You would conclude that the word “cheaper” in this case is not an example of frugality but of shallowness. You would try to find out how this sort of shallowness managed to position itself as the arbiter of long-range decision making. You would seek intellectually sound alternatives that didn’t yield results absurdly out of line with any remotely moral position that doesn’t have a direct line from God on the date certain of the Rapture.
Then there’s the concluding paragraph:
Voters and their representatives then could at least contemplate supporting a climate policy on cost-benefit grounds, rather than on the religious posturing that Al Gore and others adopt to push what they can’t sell rationally.
Yes, of course, Al Gore, Al Gore, Al Gore.

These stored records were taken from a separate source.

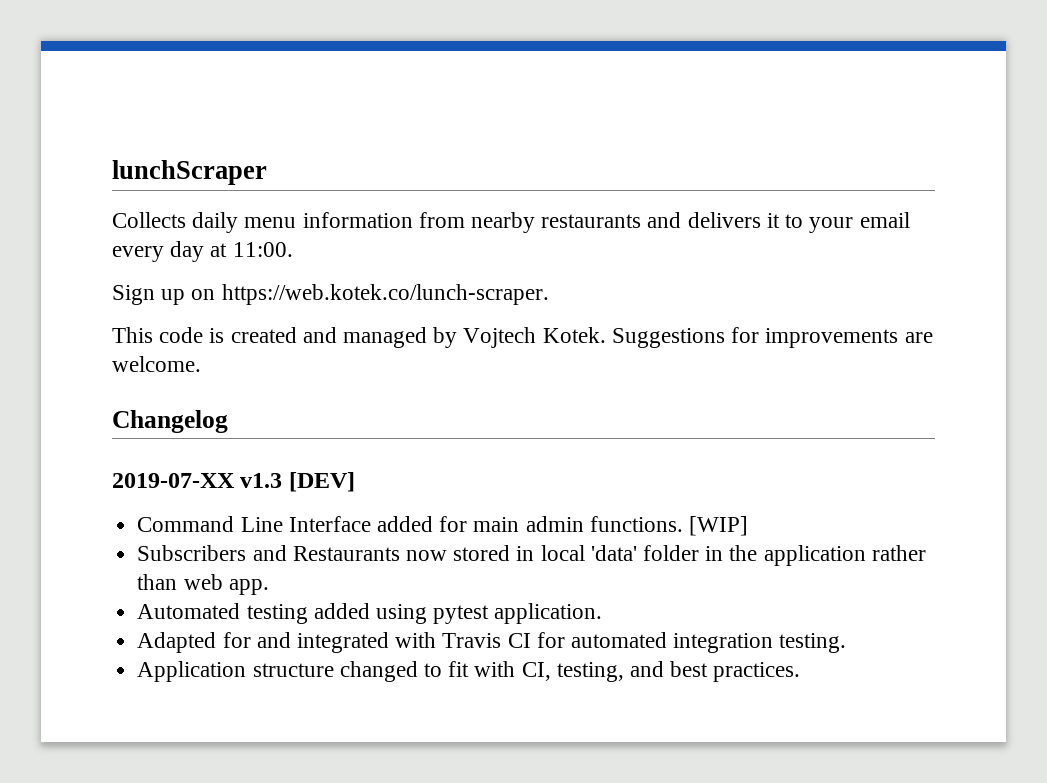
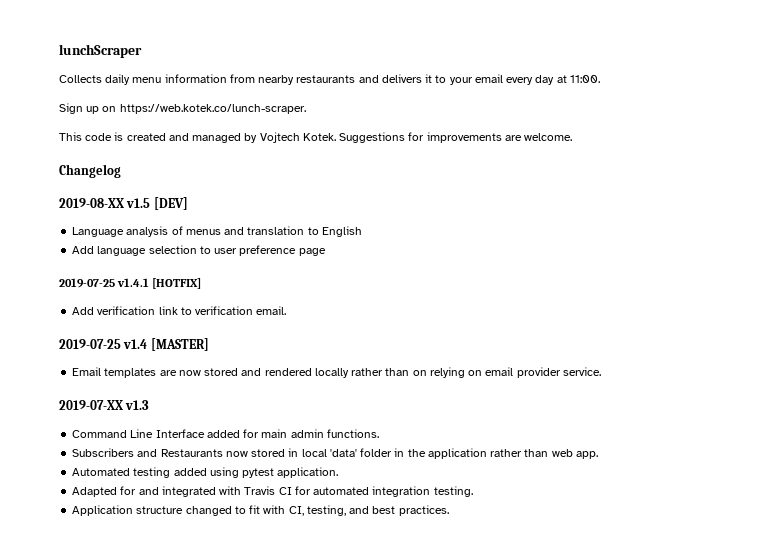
(228, 421) none -> [59,197,188,210] [72,226,362,237] [72,245,326,256] [59,278,202,289] [72,306,287,315] [59,338,209,351] [72,367,601,378] // 2019-08-XX v1.5 [DEV] // Language analysis of menus and translation to English // Add language selection to user preference page // 2019-07-25 v1.4.1 [HOTFIX] // Add verification link to verification email. // 2019-07-25 v1.4 [MASTER] // Email templates are now stored and rendered locally rather than on relying on email provider service.
[288,472,355,492] [DEV] -> (150, 405) none
[688,516,748,536] [WIP] -> (379, 433) none

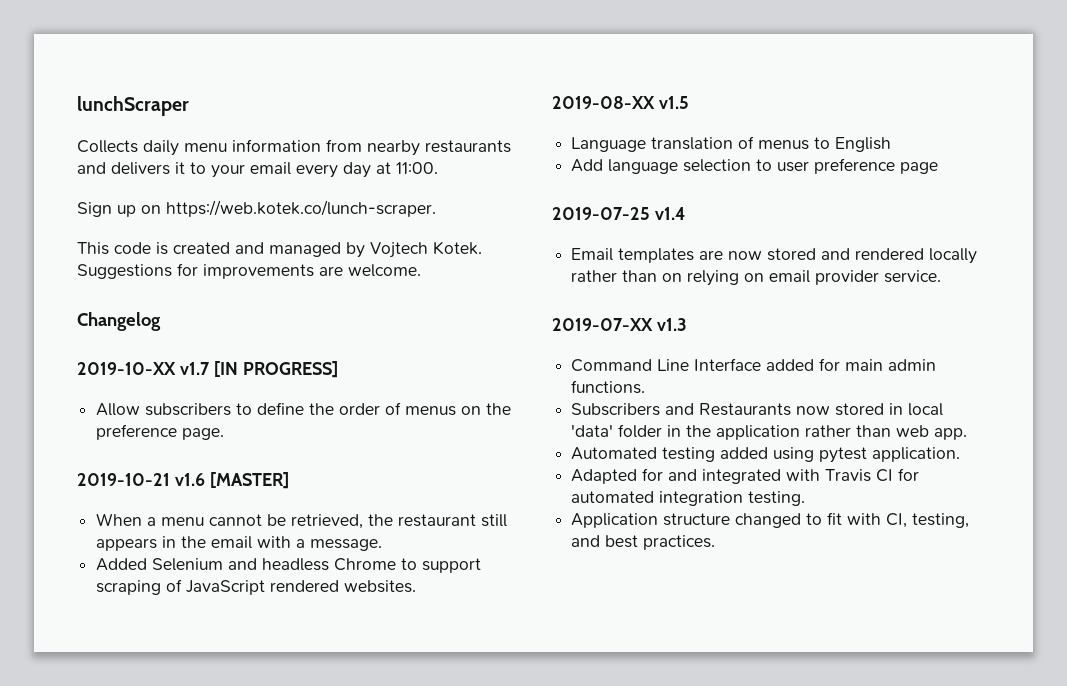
(121, 171) none -> [77,361,338,378] [96,402,512,416] [96,424,225,440] [77,472,289,489] [96,513,508,529] [96,536,383,551] [96,558,482,573] [96,579,417,595] // 2019-10-XX v1.7 [IN PROGRESS] // Allow subscribers to define the order of menus on the preference page. // 2019-10-21 v1.6 [MASTER] // When a menu cannot be retrieved, the restaurant still appears in the email with a message. // Added Selenium and headless Chrome to support scraping of JavaScript rendered websites.
[153,197,188,210] [DEV] -> (689, 102) none
[126,226,305,237] analysis of menus and translation -> [651,136,810,150] translation of menus
[59,278,202,289] [72,306,287,315] // 2019-07-25 v1.4.1 [HOTFIX] // Add verification link to verification email. -> (939, 168) none
[150,338,209,351] [MASTER] -> (685, 213) none

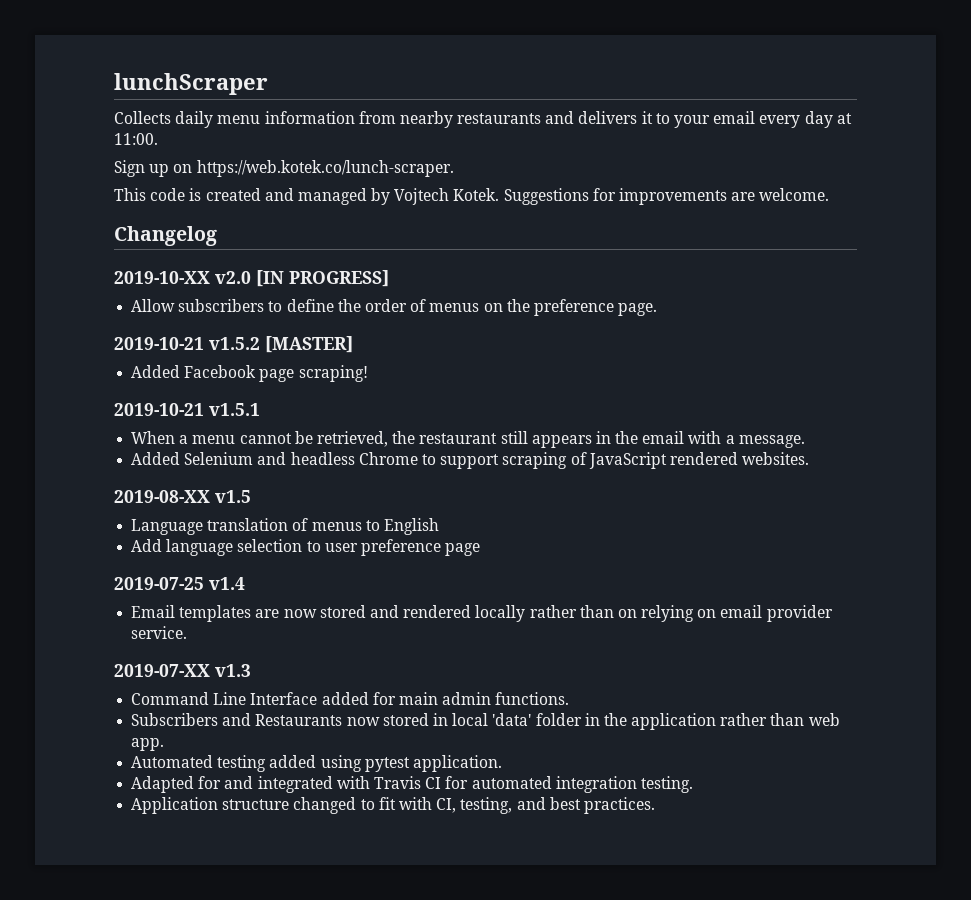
[179,362,210,375] v1.7 -> [215,271,251,284] v2.0
[174,473,205,486] v1.6 -> [209,337,260,350] v1.5.2
(289, 480) none -> [131,365,368,382] [114,403,260,416] // Added Facebook page scraping! // 2019-10-21 v1.5.1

Who’s the rational one here? (Of course, if it weren’t Al Gore it would be somebody else.) This isn’t about personality cults, it’s about physics and biology.
As for costs and benefits, I have been arguing all along that you need to attend to the worst plausible cases for cost-benefit analysis. I welcome the day when people at the WSJ and the like understand that the IPCC median outcome is very far short of the cost-weighted mean outcome.
That’s not my main point, though. Look very carefully at what they are doing. See how “cheaper” is declared “rational”, protecting the earth for our descendants is “religious posturing”. This position is unreasonable, even if you concede that it is in some sense “cheaper” to “endure”. Human beings did not sell the right to a moral compass when we invented money, insofar as I know.
Economics is not the totality of reason, no matter whether it declares itself so or not. There are, as even the WSJ may have heard, some things that money just can’t buy.
A viable planet, for instance. It’s an important case, you know. It’s the one thing that if you don’t have it, money can’t buy anything at all.
Update: Dano didn’t much care for this entry, but he came up with this amazing link, congressional testimony of Jonathan Rowe. That’s the best statement of the problem with the growth imperative that I have ever seen. Except for the (very interesting) history, there’s probably nothing here I or many of us haven’t said in one way or another, but it’s presented powerfully and (for me at least) very persuasively.